Wherever the word "latex" occurs in the lines below, copy the whole line.

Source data

'''

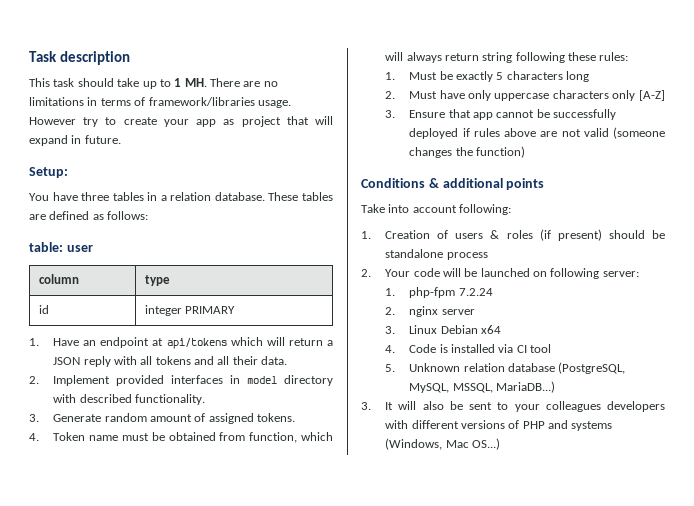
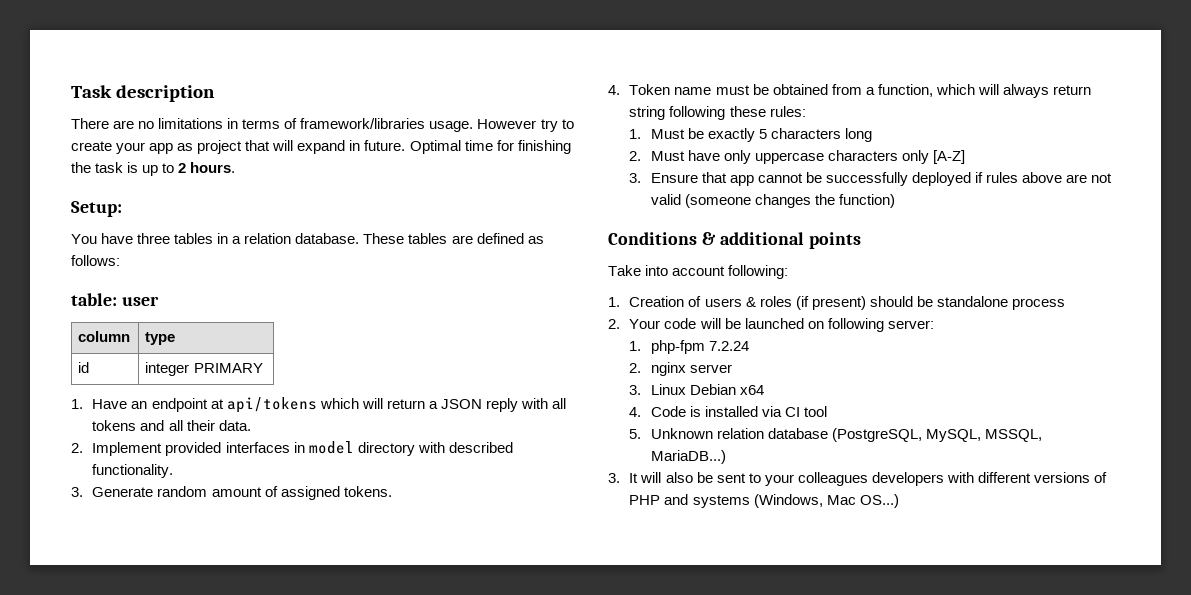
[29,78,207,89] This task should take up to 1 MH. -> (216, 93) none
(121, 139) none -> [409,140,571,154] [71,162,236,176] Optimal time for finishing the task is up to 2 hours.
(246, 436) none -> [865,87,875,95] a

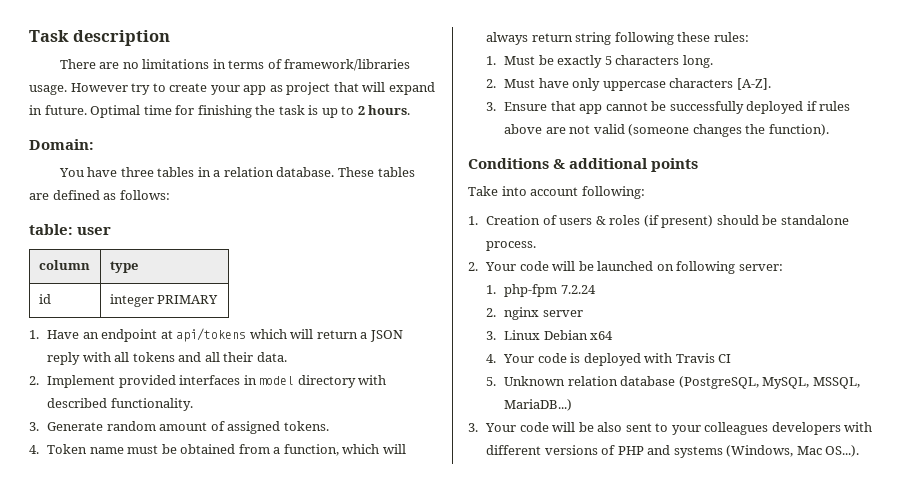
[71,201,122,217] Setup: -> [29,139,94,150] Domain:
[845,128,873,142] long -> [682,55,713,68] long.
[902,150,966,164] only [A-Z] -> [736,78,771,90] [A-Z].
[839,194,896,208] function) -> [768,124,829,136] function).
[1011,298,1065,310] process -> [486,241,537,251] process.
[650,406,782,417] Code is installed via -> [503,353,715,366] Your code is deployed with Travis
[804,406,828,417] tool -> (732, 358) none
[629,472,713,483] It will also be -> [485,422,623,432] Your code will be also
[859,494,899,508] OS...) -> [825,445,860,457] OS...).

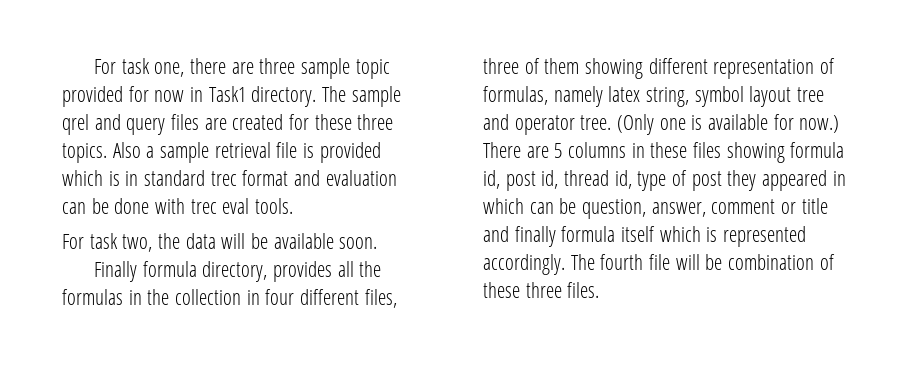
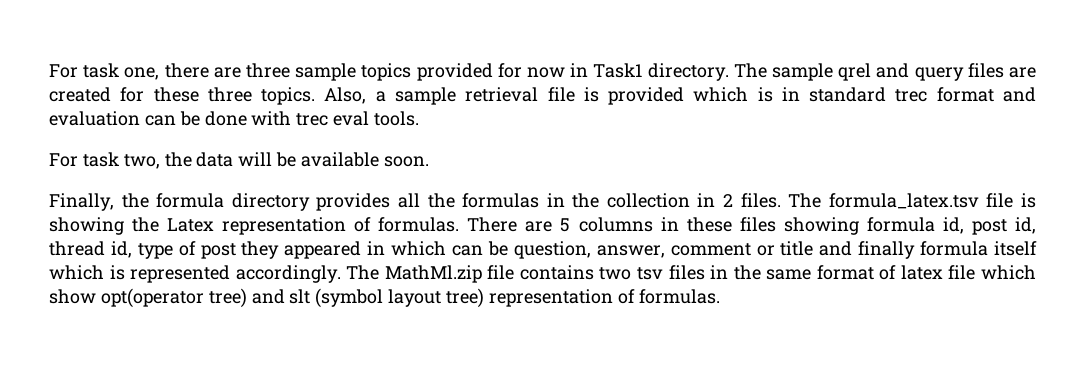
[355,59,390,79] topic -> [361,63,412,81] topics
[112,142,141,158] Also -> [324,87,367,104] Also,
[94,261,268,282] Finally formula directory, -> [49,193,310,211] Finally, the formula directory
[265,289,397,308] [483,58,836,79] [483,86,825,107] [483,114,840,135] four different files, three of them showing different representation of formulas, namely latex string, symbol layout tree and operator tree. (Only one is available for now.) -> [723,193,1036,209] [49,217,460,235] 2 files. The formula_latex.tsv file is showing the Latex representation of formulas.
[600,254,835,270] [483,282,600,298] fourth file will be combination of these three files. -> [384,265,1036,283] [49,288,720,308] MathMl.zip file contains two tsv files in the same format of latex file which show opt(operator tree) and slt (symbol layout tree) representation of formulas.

'''

(ANSWER FOR THE TASK):
[265,289,397,308] [483,58,836,79] [483,86,825,107] [483,114,840,135] four different files, three of them showing different representation of formulas, namely latex string, symbol layout tree and operator tree. (Only one is available for now.) -> [723,193,1036,209] [49,217,460,235] 2 files. The formula_latex.tsv file is showing the Latex representation of formulas.
[600,254,835,270] [483,282,600,298] fourth file will be combination of these three files. -> [384,265,1036,283] [49,288,720,308] MathMl.zip file contains two tsv files in the same format of latex file which show opt(operator tree) and slt (symbol layout tree) representation of formulas.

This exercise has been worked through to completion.